# Problem to solve:
Only the pictures are to be dropped; return all other data below exactly.

[Material for the task — start]

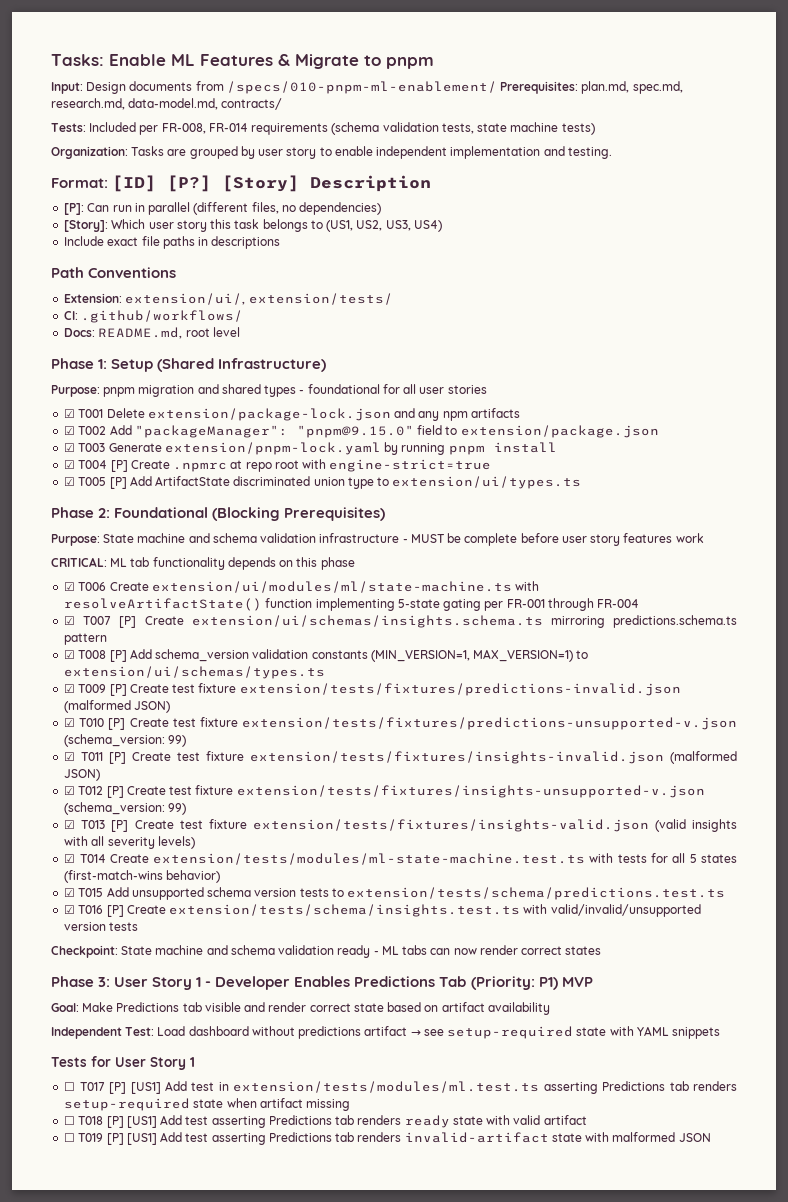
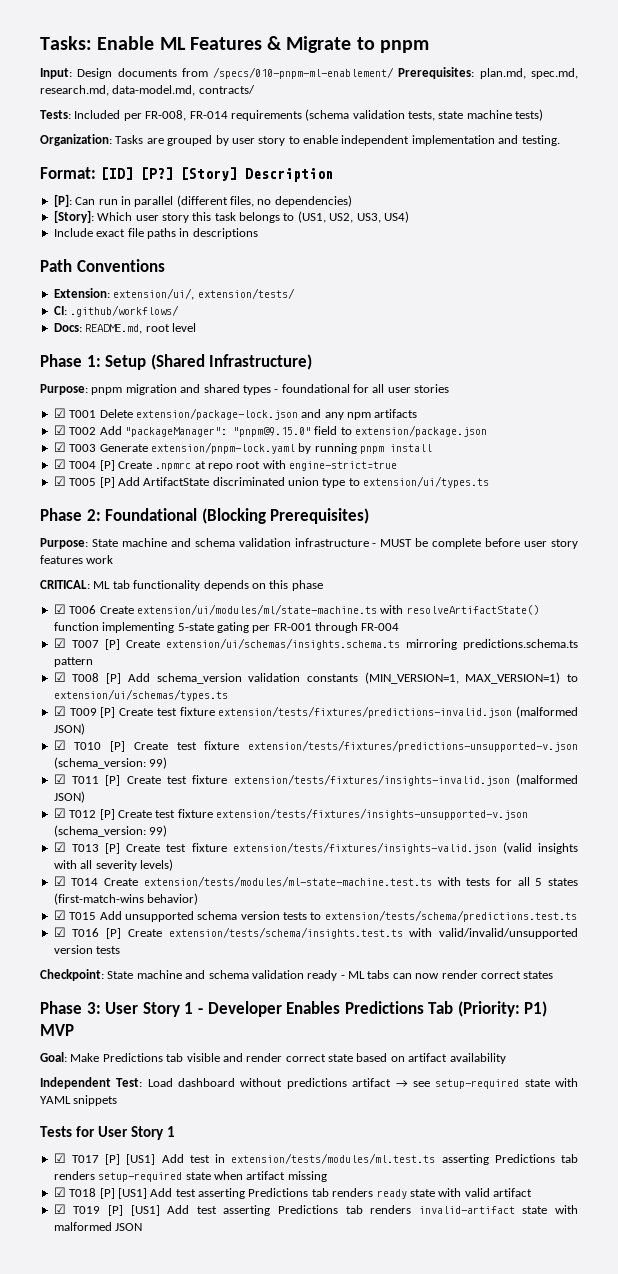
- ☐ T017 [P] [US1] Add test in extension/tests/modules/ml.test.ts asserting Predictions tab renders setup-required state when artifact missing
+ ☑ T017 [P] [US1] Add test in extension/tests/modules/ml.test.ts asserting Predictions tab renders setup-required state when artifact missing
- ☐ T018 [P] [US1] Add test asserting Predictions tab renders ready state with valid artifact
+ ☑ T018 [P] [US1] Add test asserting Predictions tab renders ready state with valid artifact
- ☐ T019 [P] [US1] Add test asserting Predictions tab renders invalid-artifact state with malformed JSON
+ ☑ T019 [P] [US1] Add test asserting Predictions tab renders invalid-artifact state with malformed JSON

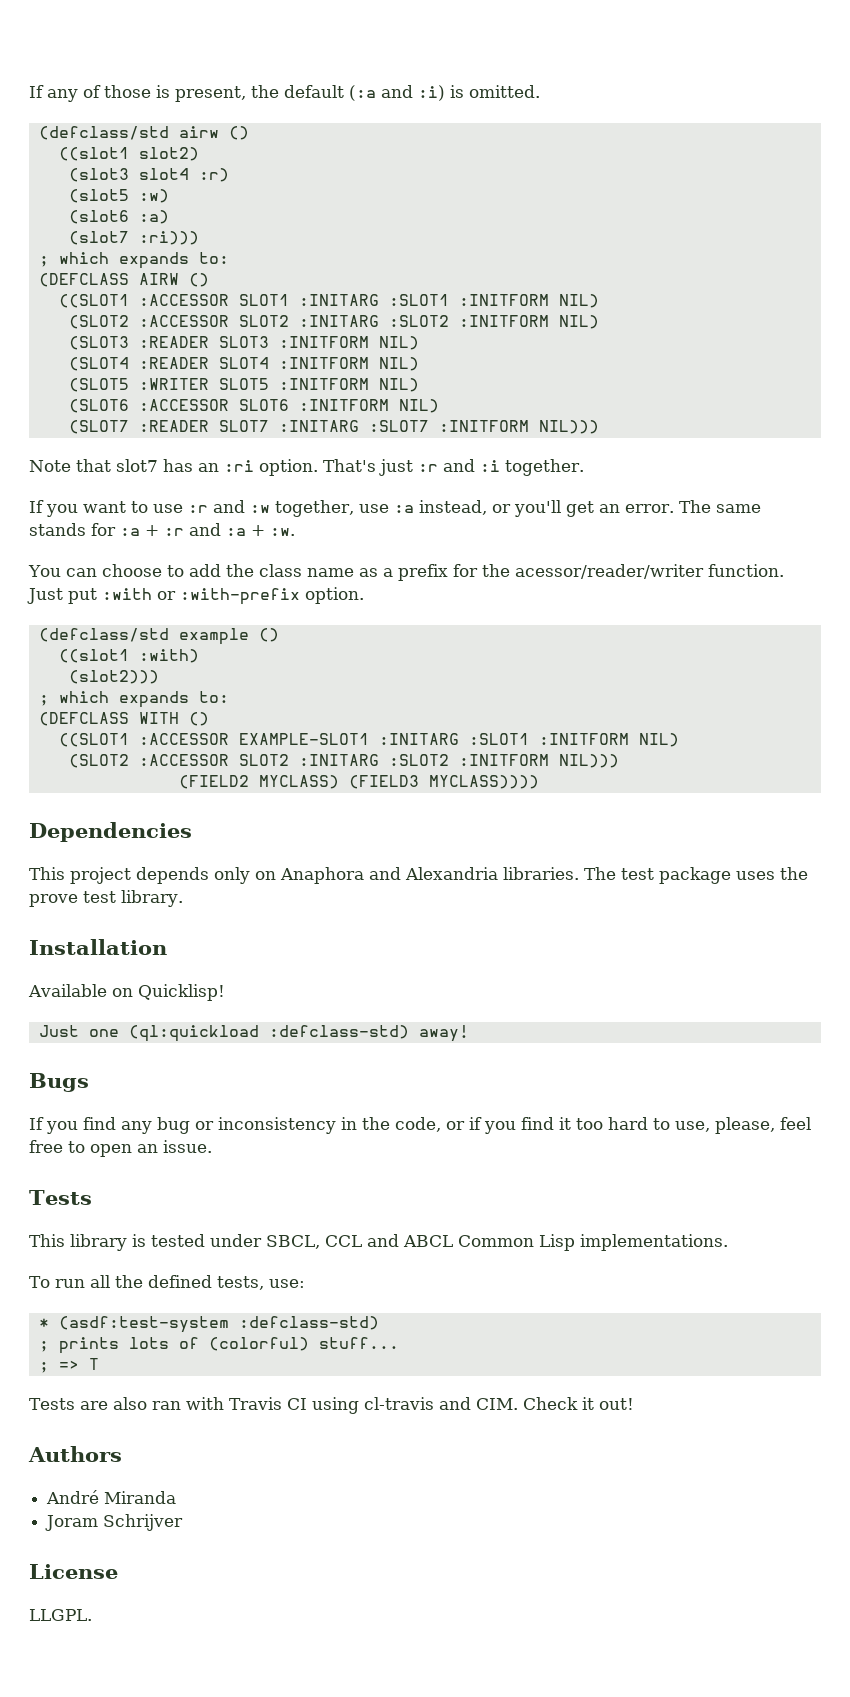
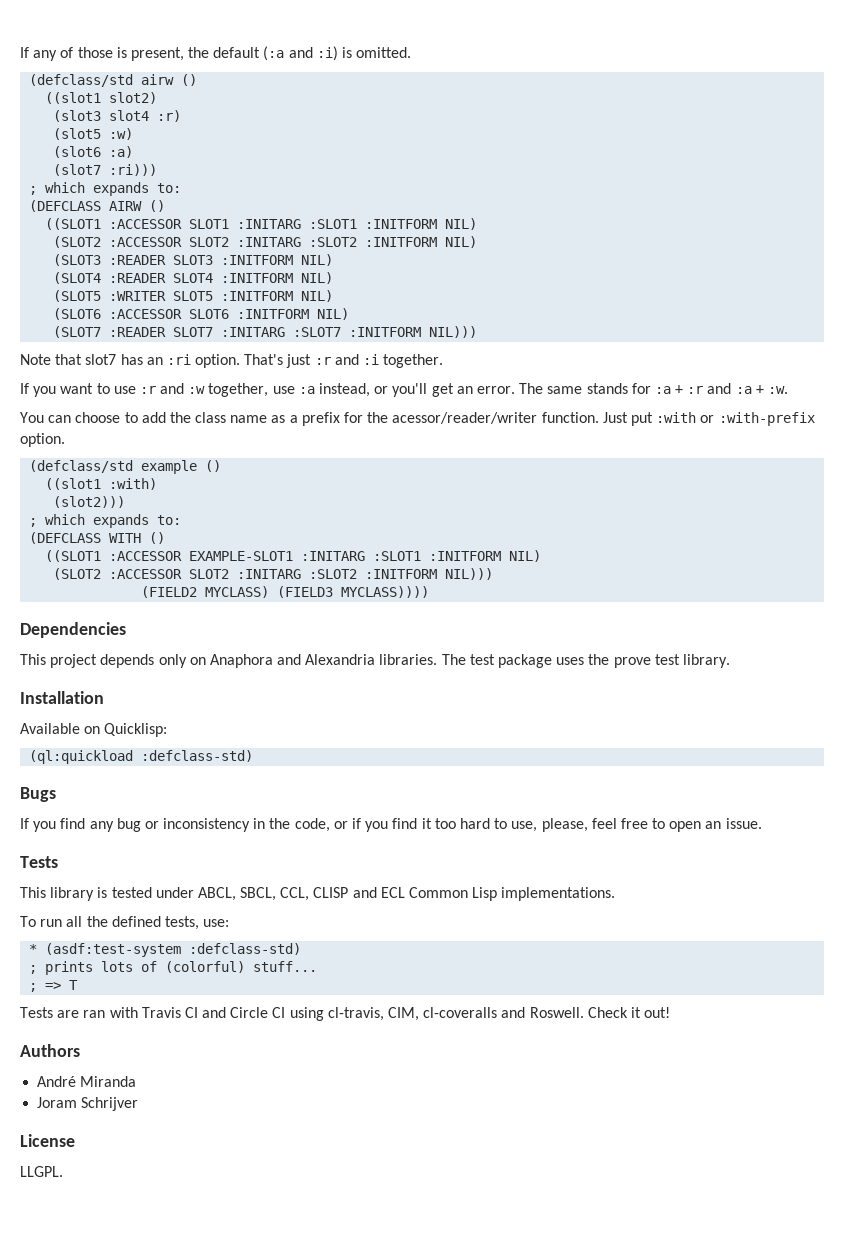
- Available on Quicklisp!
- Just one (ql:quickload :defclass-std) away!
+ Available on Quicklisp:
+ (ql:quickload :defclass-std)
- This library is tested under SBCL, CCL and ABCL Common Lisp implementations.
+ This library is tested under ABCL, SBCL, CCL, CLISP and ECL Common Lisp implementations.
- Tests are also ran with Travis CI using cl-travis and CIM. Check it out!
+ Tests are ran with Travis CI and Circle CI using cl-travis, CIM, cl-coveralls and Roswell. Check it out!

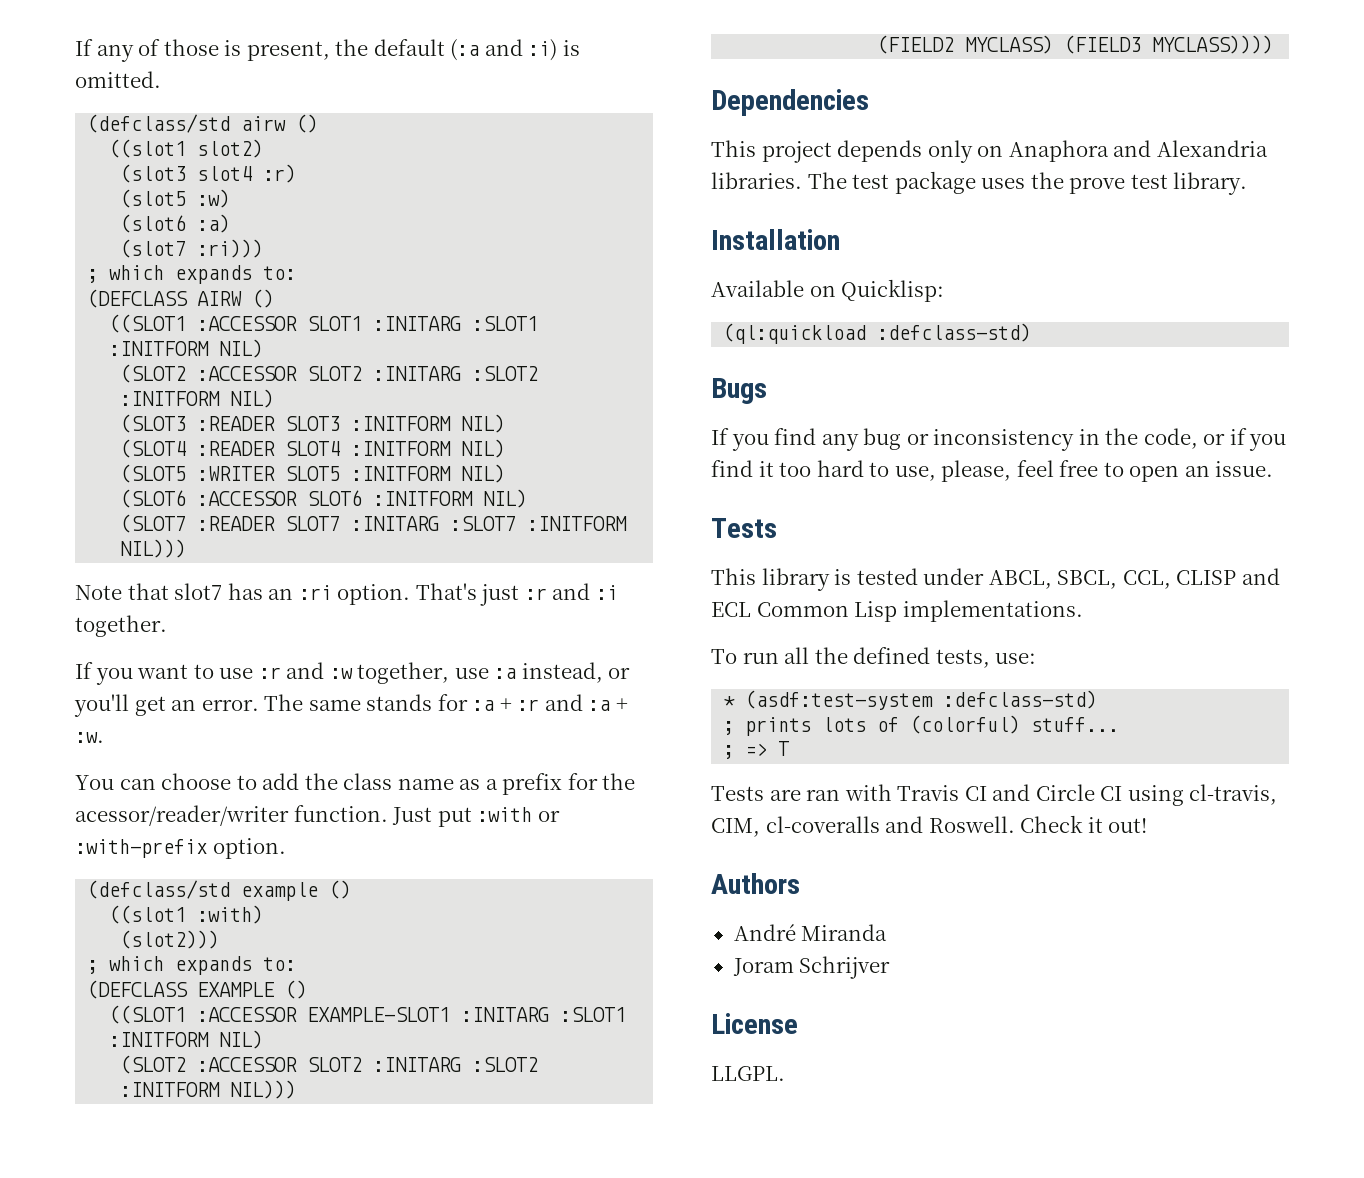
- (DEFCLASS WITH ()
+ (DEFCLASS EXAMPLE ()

[Material for the task — finish]

# Task solution:
- ☐ T017 [P] [US1] Add test in extension/tests/modules/ml.test.ts asserting Predictions tab renders setup-required state when artifact missing
+ ☑ T017 [P] [US1] Add test in extension/tests/modules/ml.test.ts asserting Predictions tab renders setup-required state when artifact missing
- ☐ T018 [P] [US1] Add test asserting Predictions tab renders ready state with valid artifact
+ ☑ T018 [P] [US1] Add test asserting Predictions tab renders ready state with valid artifact
- ☐ T019 [P] [US1] Add test asserting Predictions tab renders invalid-artifact state with malformed JSON
+ ☑ T019 [P] [US1] Add test asserting Predictions tab renders invalid-artifact state with malformed JSON

- Available on Quicklisp!
- Just one (ql:quickload :defclass-std) away!
+ Available on Quicklisp:
+ (ql:quickload :defclass-std)
- This library is tested under SBCL, CCL and ABCL Common Lisp implementations.
+ This library is tested under ABCL, SBCL, CCL, CLISP and ECL Common Lisp implementations.
- Tests are also ran with Travis CI using cl-travis and CIM. Check it out!
+ Tests are ran with Travis CI and Circle CI using cl-travis, CIM, cl-coveralls and Roswell. Check it out!

- (DEFCLASS WITH ()
+ (DEFCLASS EXAMPLE ()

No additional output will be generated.